===== Input
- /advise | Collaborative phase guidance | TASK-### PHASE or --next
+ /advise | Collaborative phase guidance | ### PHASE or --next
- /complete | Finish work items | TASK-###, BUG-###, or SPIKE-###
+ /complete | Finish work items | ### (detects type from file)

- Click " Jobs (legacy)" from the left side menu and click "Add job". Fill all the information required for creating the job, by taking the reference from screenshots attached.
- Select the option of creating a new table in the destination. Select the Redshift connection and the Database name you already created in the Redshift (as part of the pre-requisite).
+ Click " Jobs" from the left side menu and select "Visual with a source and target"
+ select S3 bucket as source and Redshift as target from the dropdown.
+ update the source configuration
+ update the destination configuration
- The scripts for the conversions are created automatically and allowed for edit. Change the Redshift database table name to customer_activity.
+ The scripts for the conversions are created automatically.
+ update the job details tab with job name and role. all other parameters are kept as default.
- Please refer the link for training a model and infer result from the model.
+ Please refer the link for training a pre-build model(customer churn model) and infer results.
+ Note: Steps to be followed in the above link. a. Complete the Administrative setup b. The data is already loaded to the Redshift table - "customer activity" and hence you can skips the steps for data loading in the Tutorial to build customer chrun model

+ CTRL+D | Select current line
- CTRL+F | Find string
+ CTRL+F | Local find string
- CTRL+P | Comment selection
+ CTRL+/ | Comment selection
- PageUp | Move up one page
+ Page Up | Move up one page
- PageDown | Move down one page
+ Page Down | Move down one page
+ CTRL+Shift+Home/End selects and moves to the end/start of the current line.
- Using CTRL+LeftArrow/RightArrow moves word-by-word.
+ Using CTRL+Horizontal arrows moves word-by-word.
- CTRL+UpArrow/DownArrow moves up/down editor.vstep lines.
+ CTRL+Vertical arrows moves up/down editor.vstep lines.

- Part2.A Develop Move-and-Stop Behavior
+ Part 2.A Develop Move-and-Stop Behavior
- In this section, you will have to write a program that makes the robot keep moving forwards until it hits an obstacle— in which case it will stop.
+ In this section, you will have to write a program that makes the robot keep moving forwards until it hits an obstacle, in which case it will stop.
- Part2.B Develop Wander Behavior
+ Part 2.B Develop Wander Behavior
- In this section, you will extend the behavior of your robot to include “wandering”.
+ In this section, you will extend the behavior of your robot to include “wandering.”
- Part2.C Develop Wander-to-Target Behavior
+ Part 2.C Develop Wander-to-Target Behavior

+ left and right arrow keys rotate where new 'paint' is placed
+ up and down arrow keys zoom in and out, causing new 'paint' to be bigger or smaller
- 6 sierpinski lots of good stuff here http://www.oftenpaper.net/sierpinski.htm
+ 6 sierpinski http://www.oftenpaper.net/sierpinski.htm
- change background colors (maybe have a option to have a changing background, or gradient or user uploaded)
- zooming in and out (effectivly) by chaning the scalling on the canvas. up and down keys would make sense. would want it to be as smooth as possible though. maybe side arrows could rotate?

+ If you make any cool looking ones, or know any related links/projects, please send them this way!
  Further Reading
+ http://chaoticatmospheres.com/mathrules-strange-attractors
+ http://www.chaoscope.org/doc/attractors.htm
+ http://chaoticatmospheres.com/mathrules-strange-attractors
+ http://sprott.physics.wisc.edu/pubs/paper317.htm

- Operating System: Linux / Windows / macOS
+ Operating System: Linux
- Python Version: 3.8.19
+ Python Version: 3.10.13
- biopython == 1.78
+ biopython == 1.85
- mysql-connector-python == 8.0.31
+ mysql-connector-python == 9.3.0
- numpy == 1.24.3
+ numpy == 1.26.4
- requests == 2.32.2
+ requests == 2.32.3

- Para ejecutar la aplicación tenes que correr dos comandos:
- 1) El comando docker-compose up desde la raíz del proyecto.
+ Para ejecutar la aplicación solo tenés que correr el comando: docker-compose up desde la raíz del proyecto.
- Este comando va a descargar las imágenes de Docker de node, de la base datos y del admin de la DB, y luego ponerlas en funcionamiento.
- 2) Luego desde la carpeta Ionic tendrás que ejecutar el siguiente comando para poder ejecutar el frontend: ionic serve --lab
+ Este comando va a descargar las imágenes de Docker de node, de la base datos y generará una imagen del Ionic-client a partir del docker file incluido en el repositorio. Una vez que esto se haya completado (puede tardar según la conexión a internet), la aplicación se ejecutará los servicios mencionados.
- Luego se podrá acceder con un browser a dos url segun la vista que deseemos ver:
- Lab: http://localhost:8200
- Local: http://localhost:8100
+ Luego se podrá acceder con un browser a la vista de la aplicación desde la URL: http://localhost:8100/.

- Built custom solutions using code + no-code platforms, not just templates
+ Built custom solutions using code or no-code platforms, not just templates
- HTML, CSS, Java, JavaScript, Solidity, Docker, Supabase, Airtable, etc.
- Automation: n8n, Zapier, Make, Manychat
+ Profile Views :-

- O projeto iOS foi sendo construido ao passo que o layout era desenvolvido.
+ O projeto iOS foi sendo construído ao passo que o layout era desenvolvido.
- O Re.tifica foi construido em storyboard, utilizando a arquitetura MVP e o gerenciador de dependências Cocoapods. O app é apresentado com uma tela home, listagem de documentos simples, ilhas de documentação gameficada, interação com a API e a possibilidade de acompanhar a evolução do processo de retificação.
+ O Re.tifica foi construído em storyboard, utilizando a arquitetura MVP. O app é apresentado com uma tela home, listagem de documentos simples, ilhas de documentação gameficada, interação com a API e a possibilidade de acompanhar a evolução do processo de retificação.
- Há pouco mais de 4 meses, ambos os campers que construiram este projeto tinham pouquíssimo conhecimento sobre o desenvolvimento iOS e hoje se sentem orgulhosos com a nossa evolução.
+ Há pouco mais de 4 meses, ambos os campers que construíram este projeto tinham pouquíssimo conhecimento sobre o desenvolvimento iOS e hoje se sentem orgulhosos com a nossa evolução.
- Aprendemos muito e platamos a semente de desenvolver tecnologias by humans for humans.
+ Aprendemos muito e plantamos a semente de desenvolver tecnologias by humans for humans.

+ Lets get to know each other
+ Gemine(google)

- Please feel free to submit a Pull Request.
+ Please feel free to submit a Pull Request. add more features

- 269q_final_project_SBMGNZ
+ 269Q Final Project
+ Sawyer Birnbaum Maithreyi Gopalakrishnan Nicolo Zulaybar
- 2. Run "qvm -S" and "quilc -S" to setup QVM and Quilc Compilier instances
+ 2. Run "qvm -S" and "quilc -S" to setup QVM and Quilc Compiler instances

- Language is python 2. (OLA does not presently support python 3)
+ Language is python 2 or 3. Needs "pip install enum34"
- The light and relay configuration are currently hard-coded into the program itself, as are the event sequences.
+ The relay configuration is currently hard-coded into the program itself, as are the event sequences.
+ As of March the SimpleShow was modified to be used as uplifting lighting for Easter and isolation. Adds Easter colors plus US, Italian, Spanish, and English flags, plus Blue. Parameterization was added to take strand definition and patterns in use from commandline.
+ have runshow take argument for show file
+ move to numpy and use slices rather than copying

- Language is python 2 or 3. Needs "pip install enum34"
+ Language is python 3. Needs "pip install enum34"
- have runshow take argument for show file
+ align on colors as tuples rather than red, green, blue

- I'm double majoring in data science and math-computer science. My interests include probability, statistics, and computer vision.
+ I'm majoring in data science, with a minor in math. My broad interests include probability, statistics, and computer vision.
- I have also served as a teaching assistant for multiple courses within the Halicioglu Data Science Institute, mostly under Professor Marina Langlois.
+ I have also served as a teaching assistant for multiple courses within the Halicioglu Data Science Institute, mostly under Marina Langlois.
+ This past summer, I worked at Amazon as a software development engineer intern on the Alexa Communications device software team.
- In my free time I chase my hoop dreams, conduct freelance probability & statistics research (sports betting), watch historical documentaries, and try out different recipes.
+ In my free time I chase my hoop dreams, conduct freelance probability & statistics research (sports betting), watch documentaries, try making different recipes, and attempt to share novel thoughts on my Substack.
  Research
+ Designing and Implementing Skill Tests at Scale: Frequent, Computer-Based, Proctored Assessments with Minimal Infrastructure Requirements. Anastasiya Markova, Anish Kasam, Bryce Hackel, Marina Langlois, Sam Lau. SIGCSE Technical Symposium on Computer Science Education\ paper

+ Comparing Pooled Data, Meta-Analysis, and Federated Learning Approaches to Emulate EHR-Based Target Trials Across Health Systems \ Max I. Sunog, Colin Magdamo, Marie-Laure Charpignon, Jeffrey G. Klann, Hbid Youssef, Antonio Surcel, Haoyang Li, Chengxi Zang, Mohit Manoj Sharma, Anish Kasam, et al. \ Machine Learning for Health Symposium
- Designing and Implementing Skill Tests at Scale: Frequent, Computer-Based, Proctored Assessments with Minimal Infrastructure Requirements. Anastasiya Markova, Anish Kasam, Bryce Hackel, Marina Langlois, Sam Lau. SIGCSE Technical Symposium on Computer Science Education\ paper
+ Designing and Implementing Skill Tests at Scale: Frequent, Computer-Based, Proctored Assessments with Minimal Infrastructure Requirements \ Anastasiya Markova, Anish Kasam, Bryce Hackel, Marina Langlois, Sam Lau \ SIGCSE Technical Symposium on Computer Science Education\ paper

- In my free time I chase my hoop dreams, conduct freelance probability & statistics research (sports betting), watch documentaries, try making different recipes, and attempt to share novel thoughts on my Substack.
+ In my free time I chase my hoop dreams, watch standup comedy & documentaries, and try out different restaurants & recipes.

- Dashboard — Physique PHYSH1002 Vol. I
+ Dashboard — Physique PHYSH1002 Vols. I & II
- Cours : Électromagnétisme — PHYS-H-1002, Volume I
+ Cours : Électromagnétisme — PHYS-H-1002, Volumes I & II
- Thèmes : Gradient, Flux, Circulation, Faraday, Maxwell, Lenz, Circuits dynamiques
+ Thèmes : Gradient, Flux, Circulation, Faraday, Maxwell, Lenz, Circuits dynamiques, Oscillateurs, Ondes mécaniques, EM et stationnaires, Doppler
==========
▶ _Problem requirements_:
Scan the entries above for the line containing "the current line.", and copy it and all lines after it exactly, down to and including the line containing "arrows moves up/down editor.vstep lines.".

▶ _Answer section_:
+ CTRL+Shift+Home/End selects and moves to the end/start of the current line.
- Using CTRL+LeftArrow/RightArrow moves word-by-word.
+ Using CTRL+Horizontal arrows moves word-by-word.
- CTRL+UpArrow/DownArrow moves up/down editor.vstep lines.
+ CTRL+Vertical arrows moves up/down editor.vstep lines.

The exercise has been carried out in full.